Fénelon, François de Solignac de la Motte (1651–1715). Spiritual writer. In 1695 he became archbishop of Cambrai. Through his friendship with Mme Guyon and his defence of her doctrine of pure love, he became involved in the Quietist controversy and was attacked by Bossuet, as a result of which he was banished from the court in 1697. His letters of spiritual direction have long been greatly valued.
JOHN BOWKER. “Fénelon, François de Solignac de la Motte.” The Concise Oxford Dictionary of World Religions. 1997. Retrieved December 07, 2015 from Encyclopedia.com: http://www.encyclopedia.com/doc/1O101-FnelonFranoisdeSlgncdlMtt.html
Archbishop Fénelon was a hardworking Roman Catholic priest, a nobleman who moved in the circles of the nobility and gave spiritual advice to them, for example to mothers raising daughters, and even to the King of France himself, Louis XIV, the Sun King.
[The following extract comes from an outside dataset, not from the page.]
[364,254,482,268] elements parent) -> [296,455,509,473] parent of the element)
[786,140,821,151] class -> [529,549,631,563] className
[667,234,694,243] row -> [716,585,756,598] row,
For a time Fénelon was tutor of the Duke of Burgundy, who later became king; was a missionary to the Huguenots (Reformed Christians); and Superior at the “Maison des Nouvelles-Catholiques,” a convent where the re-education of Protestant women, and little girls who had been removed from their parents’ homes, took place. As the author of a novel (The Adventures of Telemachus), other works, and letters he wrote as a spiritual director, he is still admired. It is a matter of concern however, that evangelical Christians are reading him devotionally (Let Go, The Spiritual Classic by Fenelon), despite the fact that he was a mystic – as all true Roman Catholics are – and a persecutor of Christians.
Oddly, the well-read and sensible E.H. Broadbent, whose book The Pilgrim Church I’ve been reading, mentioned him in a section subtitled “INFLUENCES for GOOD in the ROMISH CHURCH”:
Madame Guyon (1648-1717) by her life and writings led wide circles to strive after a life of perfect love and entire acquiescence to the will of God. The gifted and saintly Archbishop Fénelon accepted and defended her teaching at the cost of all his popularity and prospects at court. Louis XIV imprisoned her repeatedly, at last in the dreaded Bastille, but those stone walls, twelve feet thick, could not check the influence and spread of her teaching. (p. 289-290)
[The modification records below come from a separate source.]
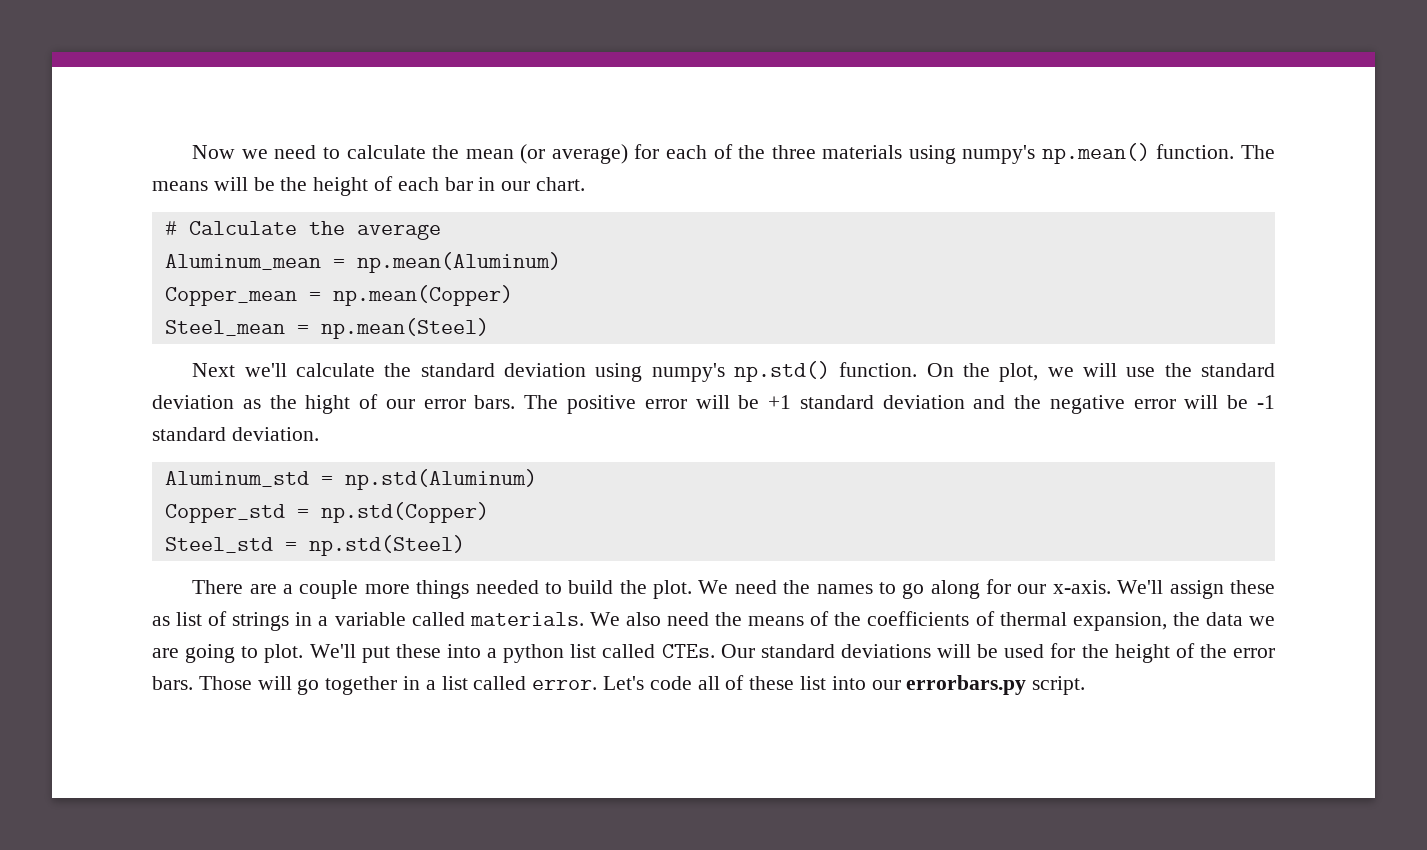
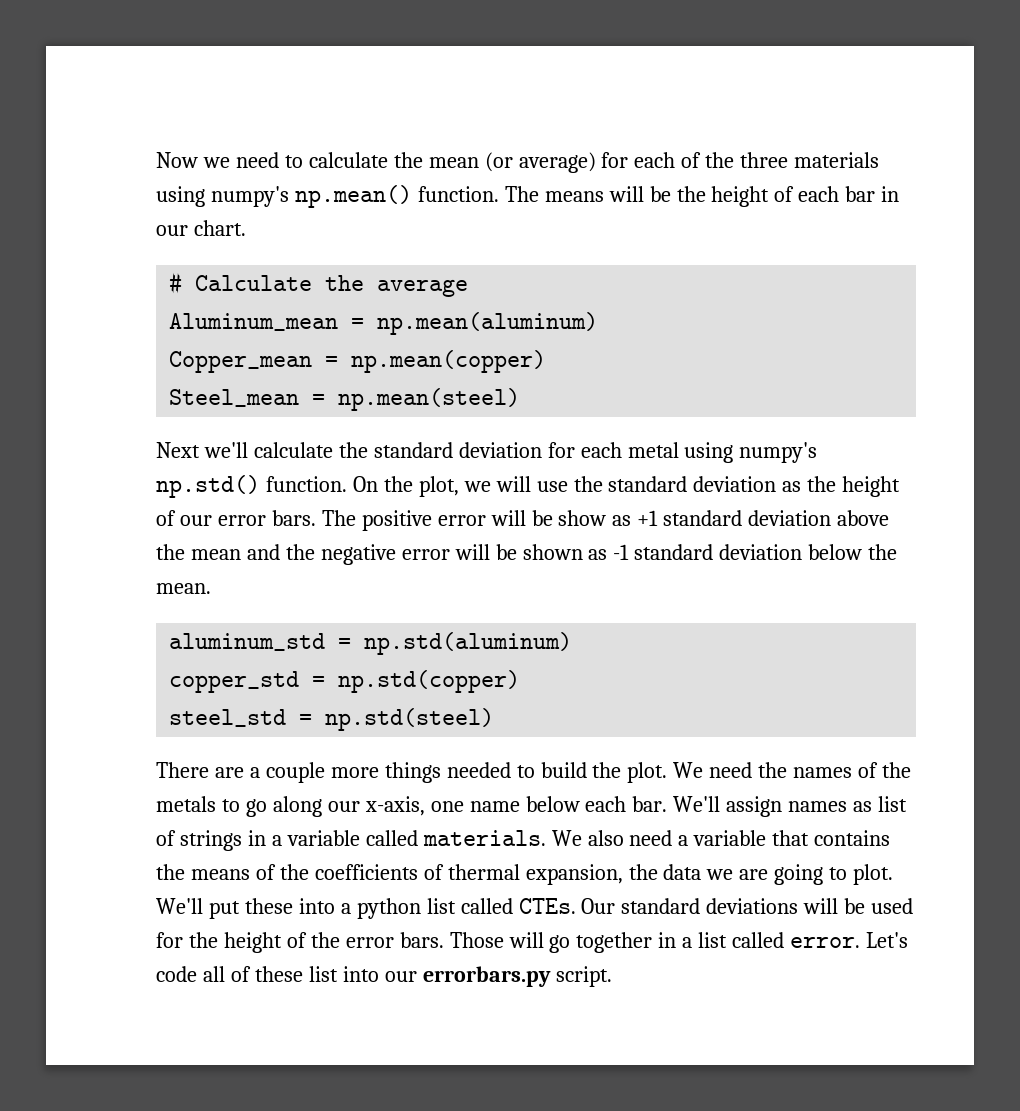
[356,252,561,273] np.mean(Aluminum) -> [377,312,599,335] np.mean(aluminum)
[332,285,513,306] np.mean(Copper) -> [351,350,547,373] np.mean(copper)
[320,318,489,339] np.mean(Steel) -> [338,388,521,411] np.mean(steel)
(586, 370) none -> [547,442,679,458] for each metal
[305,395,351,414] hight -> [842,476,901,497] height
(760, 402) none -> [558,510,632,526] show as
(965, 402) none -> [837,510,890,526] [156,544,241,560] above the mean
[1256,395,1275,409] [152,427,319,441] [164,469,537,490] [164,502,489,523] [164,535,465,556] -1 standard deviation. // Aluminum_std = np.std(Aluminum) // Copper_std = np.std(Copper) // Steel_std = np.std(Steel) -> [522,544,898,560] [156,583,211,594] [169,632,573,655] [169,670,521,693] [169,708,495,731] shown as -1 standard deviation below the mean. // aluminum_std = np.std(aluminum) // copper_std = np.std(copper) // steel_std = np.std(steel)
[878,579,1111,599] to go along for our x-axis. -> [858,762,912,778] [156,796,668,817] of the metals to go along our x-axis, one name below each bar.
[1229,580,1275,594] these -> [788,801,848,812] names
(709, 619) none -> [678,830,891,846] a variable that contains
As a student I learned about Fénelon in French class, and received the naïve impression that he was only a distinguished person from the golden age of French classic drama and fairy tales. Much later I learned from Timothy F. Kauffman, at Out of His Mouth blog, about Fénelon’s persecution of the Huguenots, and of Kauffman’s concern that Presbyterian pastors and professors were promoting Fénelon, and by means of Fénelon, promoting an appreciation of Catholicism among younger Presbyterians.
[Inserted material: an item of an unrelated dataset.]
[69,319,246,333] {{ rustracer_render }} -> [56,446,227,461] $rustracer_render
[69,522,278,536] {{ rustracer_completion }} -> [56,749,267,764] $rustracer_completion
After this, Fénelon’s advice began turning up in posts at a blog I follow, written by a young Presbyterian. From reading a few of these posts, my impression is that Fénelon’s spiritual direction involved a minute examination of motives in an effort to eradicate selfishness from the human heart. But doesn’t God’s Word sanctify His children? “Sanctify them through thy truth: thy word is truth.” (John 17:17) Also, Fénelon spoke with such authority about things he couldn’t have known, and because of his position people would have listened and felt the need to obey. It is as if he was certain that he could clearly see into a man’s thoughts, when we know that’s impossible, “For who among men knows the thoughts of a man except the spirit of the man which is in him?” (1 Corinthians 2:11a)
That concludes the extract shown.